“La mayor parte de los hombres tiene una capacidad intelectual muy superior al ejercicio que hacen de ella.”
José Ortega y Gasset (1883-1955) Filósofo y escritor español
No me arrepiento, no, de haber escogido la profesión de maestra. Si ponemos en un plato de la balanza las satisfacciones y, en el otro, los sinsabores, pesa más lo agradable que lo desagradable, no tanto porque lo ingrato sea poco, sino porque a lo grato se suma la firme convicción de haber cumplido en la vida una función social indispensable: educar.
No echaré cuentas de los vaivenes legislativos, necesarios, si responden a la inevitable evolución de la sociedad; superfluos, si son consecuencia de la ideología de los que mandan o de las ocurrencias de los santones de turno de la educación, peligrosos siempre, pero más en un país, como el nuestro, abocado de continuo a lo pendular: del memorismo farragoso e inútil pasamos, de golpe y porrazo, a la pura actividad sin reflexión; de la lección magistral y las tareas de casa excesivas, a la banalidad profesoral y la abolición de los deberes; de la carencia casi total de medios auxiliares, a la adoración del becerro de oro de las nuevas tecnologías.
No repararé en la pérdida de prestigio y de consideración social del maestro. Es cierto que, en una sociedad democrática, nadie debe estar al abrigo de la crítica y la censura. Pero no menos cierto es que la escuela, por sí sola, no puede convertir a nuestros niños y jóvenes en educados, responsables, laboriosos y ejemplares. Los fracasos, en este sentido, no son responsabilidad única, ni siquiera principal, del maestro. Escuela, familia y sociedad deben trabajar juntas, con unos mismos objetivos. Culpar a la escuela de que nuestros hijos no sean como nosotros quisiéramos es, cuanto menos, tirar piedras al propio tejado.
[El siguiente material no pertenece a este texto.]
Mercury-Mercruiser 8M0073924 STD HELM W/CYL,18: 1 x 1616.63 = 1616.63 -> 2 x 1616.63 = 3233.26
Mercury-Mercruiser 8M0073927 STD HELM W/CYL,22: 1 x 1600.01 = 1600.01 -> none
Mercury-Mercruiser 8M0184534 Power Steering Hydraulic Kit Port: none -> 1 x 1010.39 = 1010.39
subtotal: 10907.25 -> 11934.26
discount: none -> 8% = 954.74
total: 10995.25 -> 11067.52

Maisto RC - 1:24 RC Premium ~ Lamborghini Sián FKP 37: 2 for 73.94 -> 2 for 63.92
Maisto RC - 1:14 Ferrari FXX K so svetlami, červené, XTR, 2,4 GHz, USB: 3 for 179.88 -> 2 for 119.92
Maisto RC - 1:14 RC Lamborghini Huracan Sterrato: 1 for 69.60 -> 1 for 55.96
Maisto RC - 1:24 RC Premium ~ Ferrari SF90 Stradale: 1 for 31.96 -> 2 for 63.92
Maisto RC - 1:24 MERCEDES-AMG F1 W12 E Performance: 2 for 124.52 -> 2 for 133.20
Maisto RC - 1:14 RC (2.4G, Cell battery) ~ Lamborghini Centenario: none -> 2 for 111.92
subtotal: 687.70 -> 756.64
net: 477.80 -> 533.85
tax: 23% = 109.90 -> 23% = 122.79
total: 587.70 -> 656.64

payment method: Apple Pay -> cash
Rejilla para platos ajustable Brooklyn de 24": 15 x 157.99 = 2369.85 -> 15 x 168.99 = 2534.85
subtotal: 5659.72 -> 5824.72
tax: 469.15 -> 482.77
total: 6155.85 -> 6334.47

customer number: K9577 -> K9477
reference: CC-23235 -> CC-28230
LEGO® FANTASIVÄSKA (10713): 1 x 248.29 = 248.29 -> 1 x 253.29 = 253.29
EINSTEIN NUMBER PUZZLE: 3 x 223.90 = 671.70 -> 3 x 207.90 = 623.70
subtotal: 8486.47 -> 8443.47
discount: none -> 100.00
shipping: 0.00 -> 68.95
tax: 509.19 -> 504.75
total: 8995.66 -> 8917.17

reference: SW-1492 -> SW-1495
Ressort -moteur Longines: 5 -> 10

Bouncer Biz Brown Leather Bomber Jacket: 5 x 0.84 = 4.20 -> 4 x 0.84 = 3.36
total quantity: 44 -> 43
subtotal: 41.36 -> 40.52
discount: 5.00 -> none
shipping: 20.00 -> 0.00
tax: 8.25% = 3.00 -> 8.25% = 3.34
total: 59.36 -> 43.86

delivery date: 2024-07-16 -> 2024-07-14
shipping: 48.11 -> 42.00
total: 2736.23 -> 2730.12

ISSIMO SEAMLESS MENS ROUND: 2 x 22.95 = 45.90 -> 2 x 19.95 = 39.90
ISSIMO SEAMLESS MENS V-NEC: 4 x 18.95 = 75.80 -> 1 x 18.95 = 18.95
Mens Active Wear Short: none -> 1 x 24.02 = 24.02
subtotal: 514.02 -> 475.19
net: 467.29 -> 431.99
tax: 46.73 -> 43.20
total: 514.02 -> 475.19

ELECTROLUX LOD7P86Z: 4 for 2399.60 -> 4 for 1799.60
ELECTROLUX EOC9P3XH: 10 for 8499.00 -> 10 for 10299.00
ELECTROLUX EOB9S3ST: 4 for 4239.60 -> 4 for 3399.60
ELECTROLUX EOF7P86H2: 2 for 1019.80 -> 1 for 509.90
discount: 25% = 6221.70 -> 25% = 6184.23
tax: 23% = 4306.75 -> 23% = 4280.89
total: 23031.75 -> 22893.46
No empañaré mis buenos recuerdos con el de la sensación, tantas veces experimentada, de abandono por parte de la administración educativa, no tanto por el hecho de no disponer de las herramientas adecuadas, sino, más bien, por el de sentirme sola y sin apoyo ante las dificultades en el ejercicio de mi tarea docente. Que no me arredraban y que acometía con el único propósito de hacer lo mejor para mis alumnos, pero, eso sí, con el sentimiento de que nadie, ni siquiera ellos, por falta de perspectiva, me lo iba a agradecer.
Sí me voy, no obstante, de mi actividad profesional con las muestras de gratitud privadas de múltiples padres y madres de alumnos.
Sí me voy con el recuerdo entrañable de mis alumnos, no importa que hayan sido peores o mejores estudiantes. Es impagable una profesión que te permite trabajar con seres humanos, receptivos, curiosos, modelables…; que, por estar en contacto con gente joven, aporta dinamismo y frescura, a tu personalidad; que te permite comprobar, con el paso de los años, que mucho de lo que has hecho ha valido la pena.
Sí me voy con la amistad de los muchos compañeros y compañeras que, a lo largo de tantos años de actividad, han compartido contigo alegrías y tristezas.
No me arrepiento de haber sido y seguir siendo: maestra.